Time does not cure the problem — it worsens it. Each meeting, vote, or decision taken after notice makes it increasingly difficult to claim lawful discretion rather than knowing violation of the law.

A second consequence is exposure to taxpayer litigation. California law expressly authorizes taxpayers to sue to stop illegal government action and recover misspent funds. When evidence of incompatibility is public and documented, continued inaction strengthens the legal conclusion that directors acted knowingly rather than negligently.

Even if damages are ultimately paid by the district, individual directors can still be responsible for attorneys’ fees and court costs, which routinely reach significant sums.

The third consequence is enforcement scrutiny. The Attorney General has authority to initiate quo warranto proceedings to determine whether an official unlawfully holds office. When a board knowingly enables an incompatible office, that scrutiny does not necessarily stop with the conflicted director. The conduct of directors who permitted the situation to continue can also be examined.

Separately, the Fair Political Practices Commission retains authority to pursue civil penalties for conflict-related violations, including fines assessed personally rather than against the agency.

This is why director-initiated investigations matter. Calling for an investigation is not an accusation; it is a legal firewall. A director who acts after notice can credibly show an effort to protect the district and comply with the law. A director who blocks, delays, or ignores the issue forfeits that protection.

At Central Basin, that divide is now clear. The board majority, consisting of President Nem Ochoa, Vice President Gary Mendez, Director Joanna Moreno, and Director Juan Garza have taken no action following LCCN’s reporting, despite public notice and repeated warnings about the legal consequences of inaction.

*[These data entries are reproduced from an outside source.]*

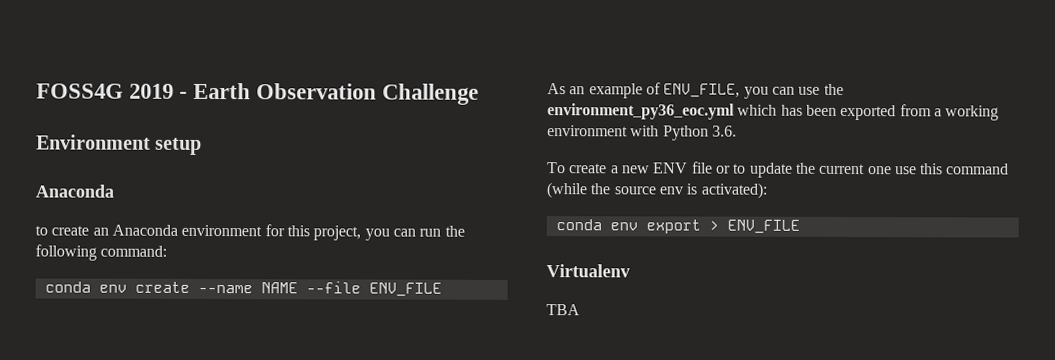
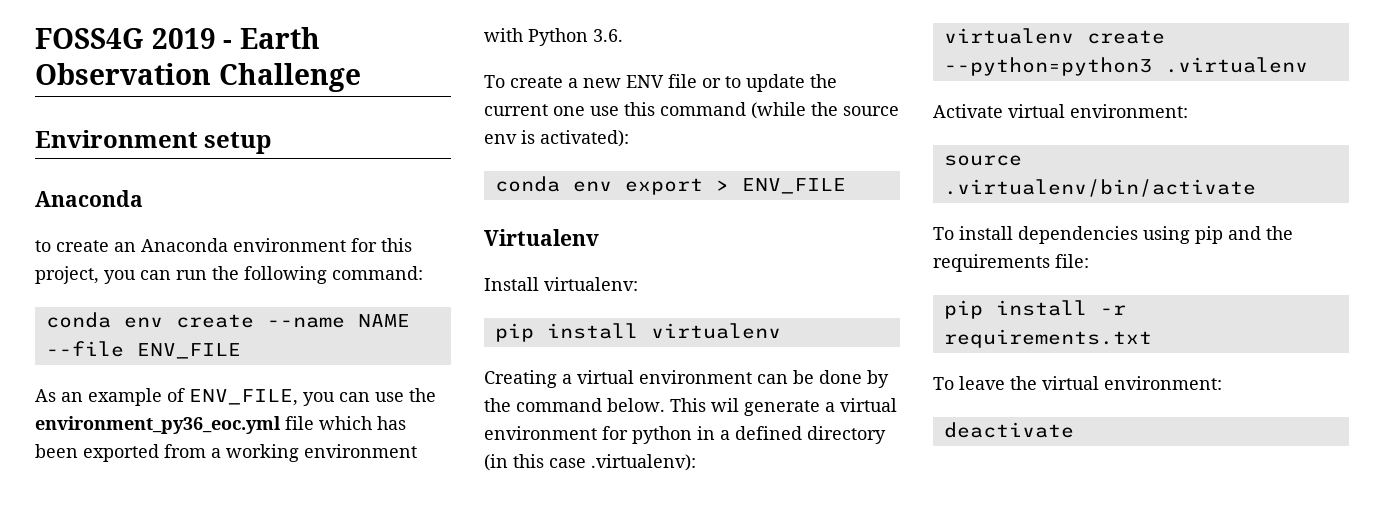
(735, 111) none -> [285,416,314,430] file
[546,304,580,316] TBA -> [484,277,638,291] [494,323,781,342] [484,370,889,388] [484,398,897,416] [484,426,886,444] [484,454,696,471] [943,28,1165,44] [943,57,1308,76] [933,104,1188,118] [943,155,1022,166] [943,179,1256,197] [933,226,1293,244] [933,254,1089,272] [943,300,1126,319] [943,329,1152,348] [933,376,1222,390] [943,422,1074,438] Install virtualenv: // pip install virtualenv // Creating a virtual environment can be done by the command below. This wil generate a virtual environment for python in a defined directory (in this case .virtualenv): // virtualenv create --python=python3 .virtualenv // Activate virtual environment: // source .virtualenv/bin/activate // To install dependencies using pip and the requirements file: // pip install -r requirements.txt // To leave the virtual environment: // deactivate

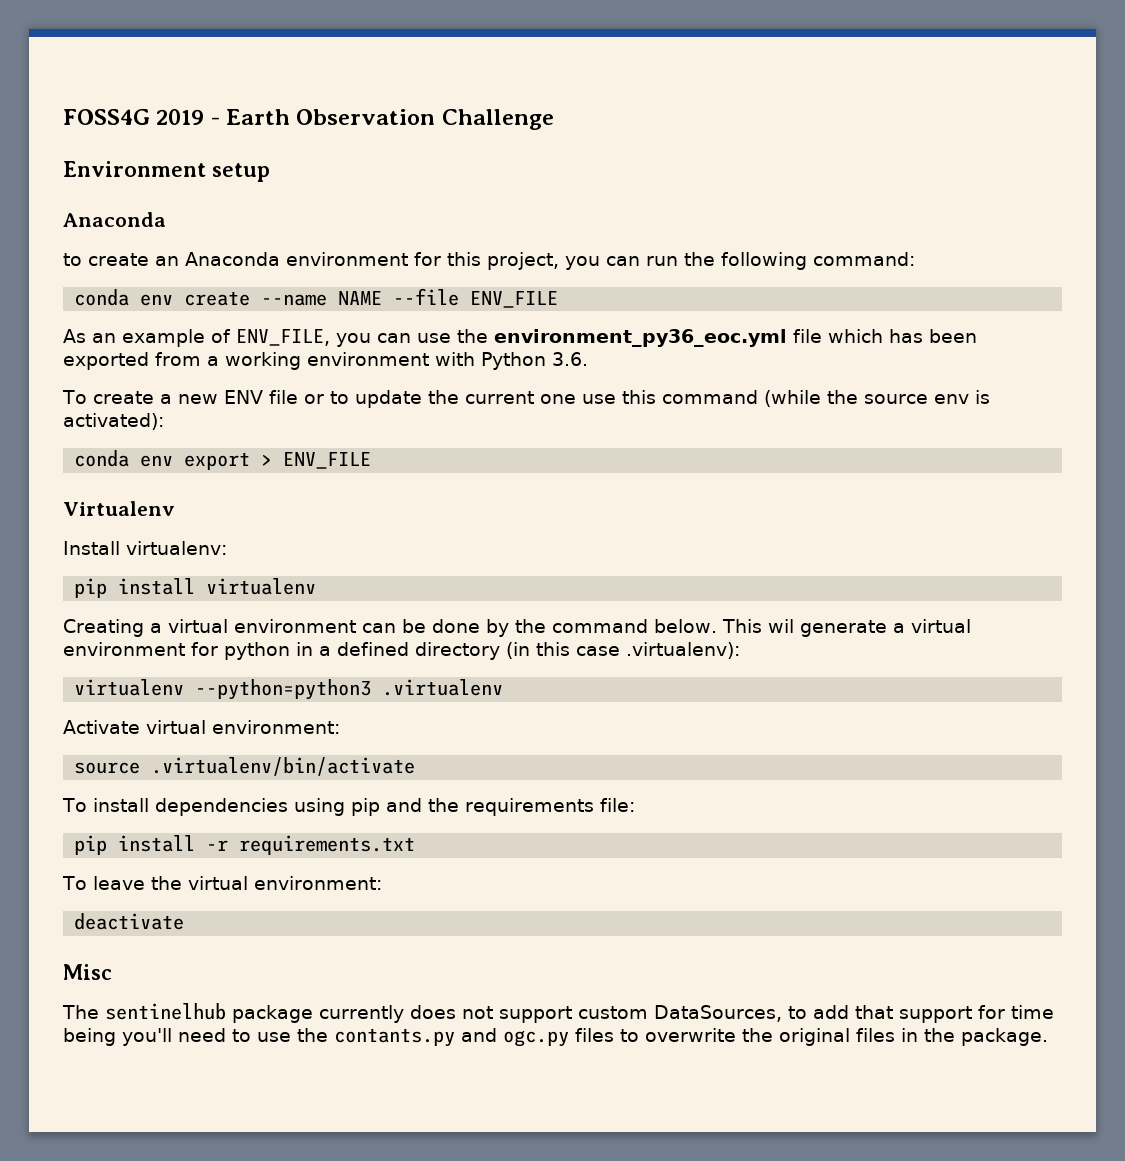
[1086,30,1165,44] create -> (185, 687) none
(1074, 430) none -> [63,964,112,980] [62,1003,1054,1023] [63,1028,1048,1047] // Misc // The sentinelhub package currently does not support custom DataSources, to add that support for time being you'll need to use the contants.py and ogc.py files to overwrite the original files in the package.

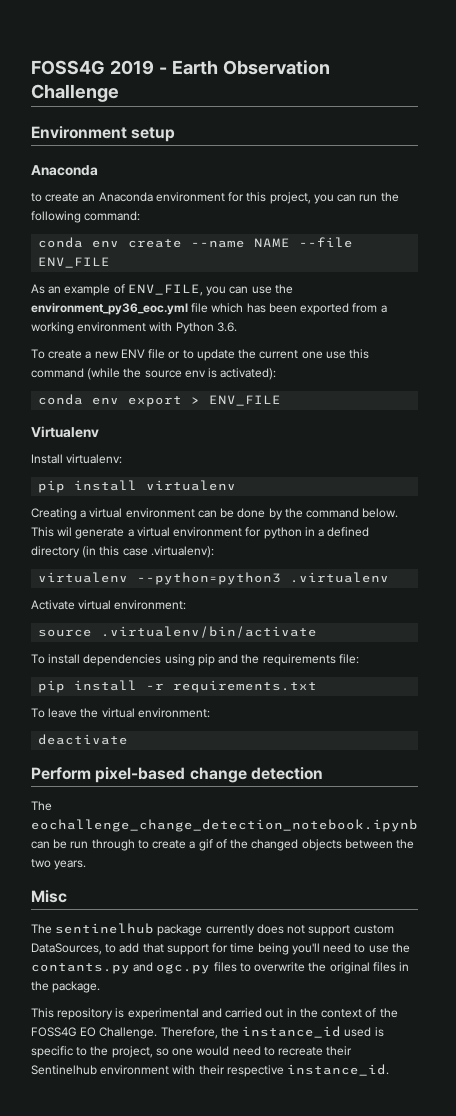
(185, 921) none -> [31,767,323,783] [31,801,52,811] [31,819,418,832] [31,839,415,851] [31,859,87,870] // Perform pixel-based change detection // The eochallenge_change_detection_notebook.ipynb can be run through to create a gif of the changed objects between the two years.
(1048, 1037) none -> [31,1008,398,1020] [31,1026,384,1039] [31,1046,353,1058] [31,1064,390,1077] // This repository is experimental and carried out in the context of the FOSS4G EO Challenge. Therefore, the instance_id used is specific to the project, so one would need to recreate their Sentinelhub environment with their respective instance_id.

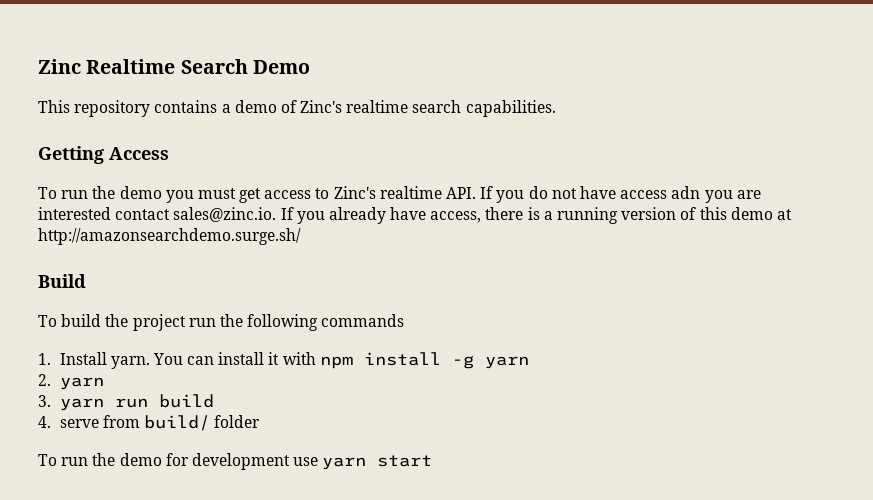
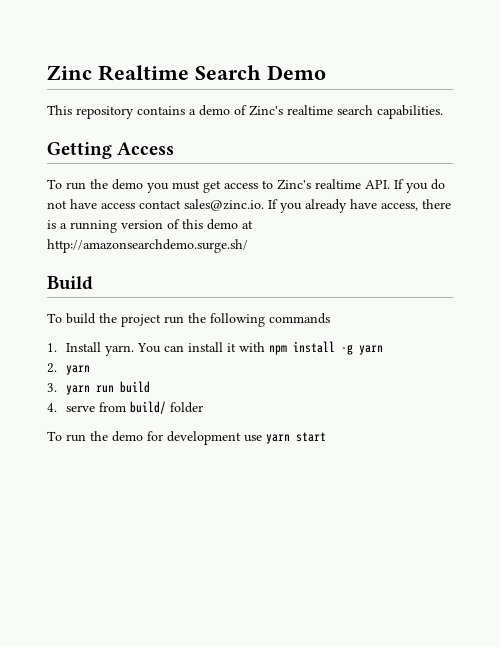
[671,186,761,203] [38,207,111,220] adn you are interested -> (135, 206) none

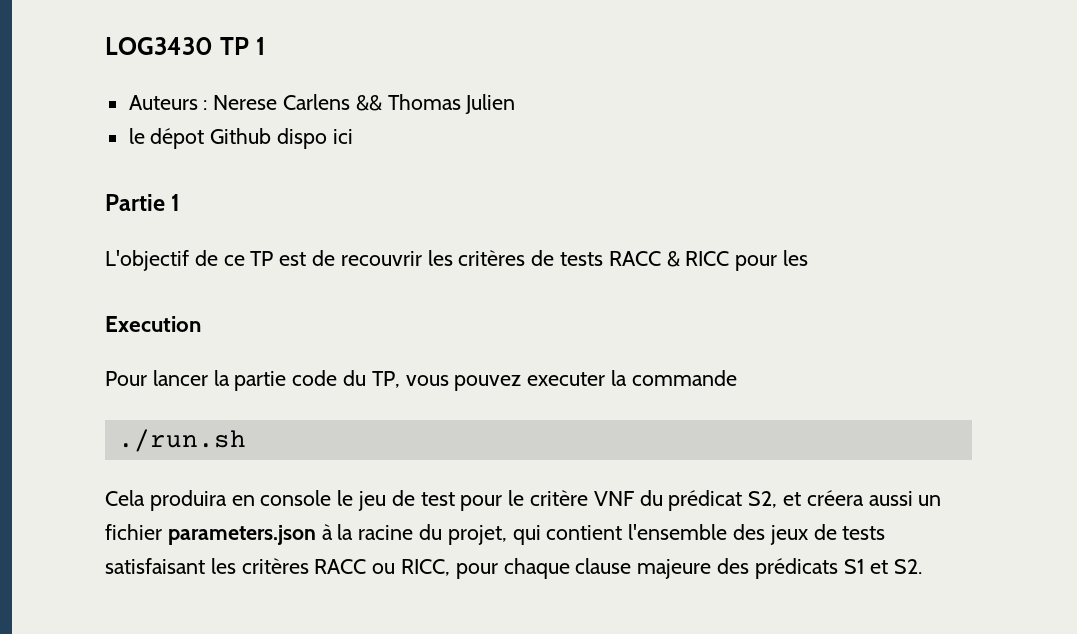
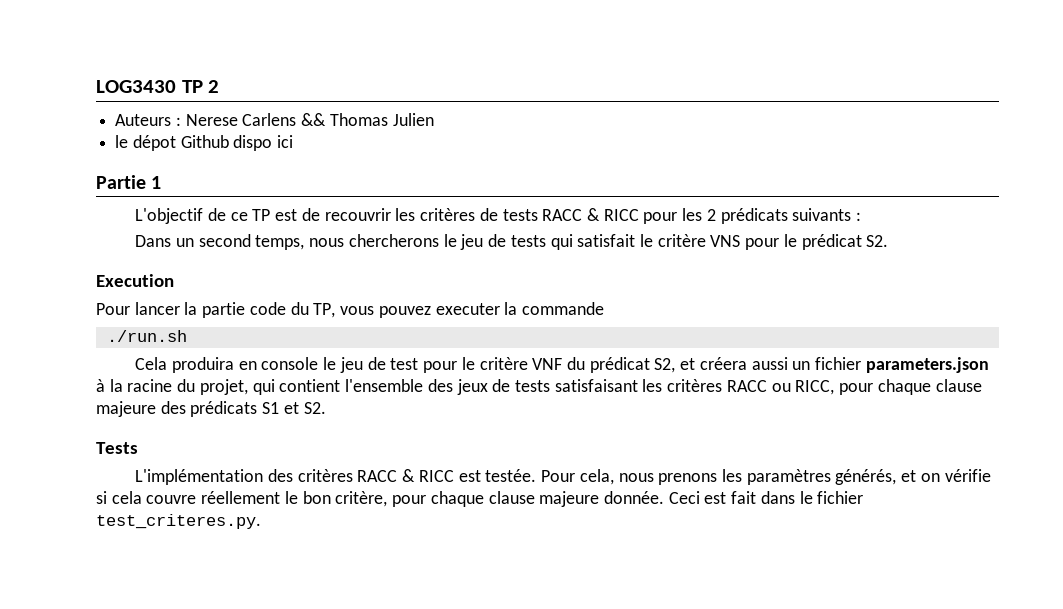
[255,37,265,55] 1 -> [208,80,220,93] 2
(809, 258) none -> [706,208,862,224] [135,234,889,250] 2 prédicats suivants : // Dans un second temps, nous chercherons le jeu de tests qui satisfait le critère VNS pour le prédicat S2.
(923, 566) none -> [96,442,138,454] [135,469,991,485] [96,491,864,507] [96,514,261,529] // Tests // L'implémentation des critères RACC & RICC est testée. Pour cela, nous prenons les paramètres générés, et on vérifie si cela couvre réellement le bon critère, pour chaque clause majeure donnée. Ceci est fait dans le fichier test_criteres.py.

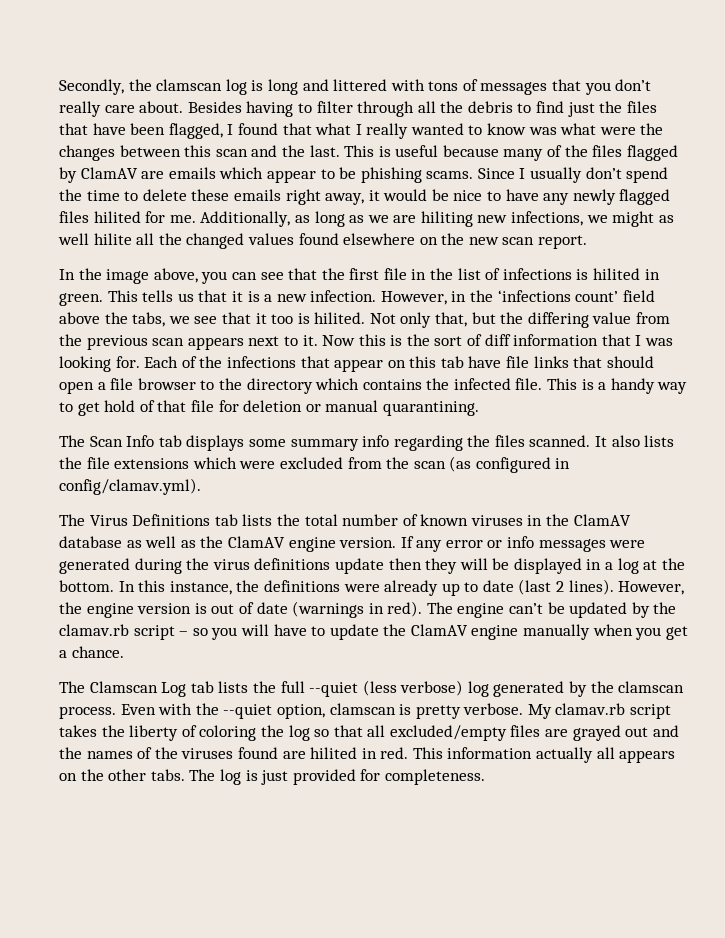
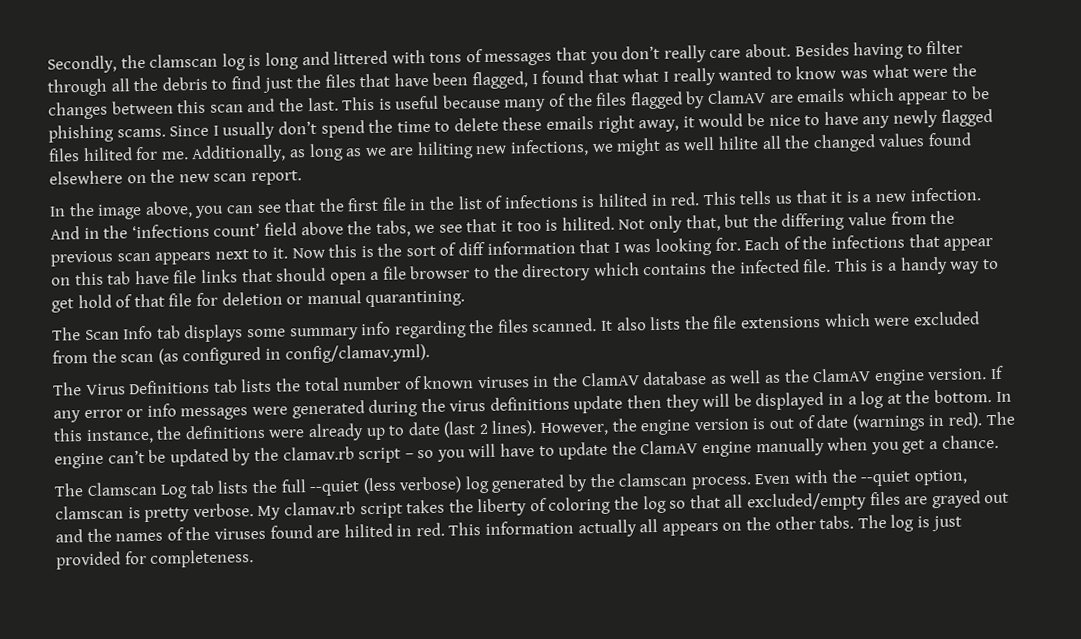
[59,293,103,306] green. -> [670,192,701,206] red.
[380,291,447,305] However, -> [50,226,80,240] And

By contrast, Directors Art Chacon, Jim Crawford, and Leticia Vasquez have openly raised concerns and called for the issue to be addressed. That distinction matters. Under California law, liability follows notice and inaction.

The record now reflects who acted after notice and who did not. That difference is not political. It is legal.

This investigation remains ongoing. Los Cerritos Community News will continue reporting as enforcement authorities, courts, or the district itself respond to the issues now firmly on the public record.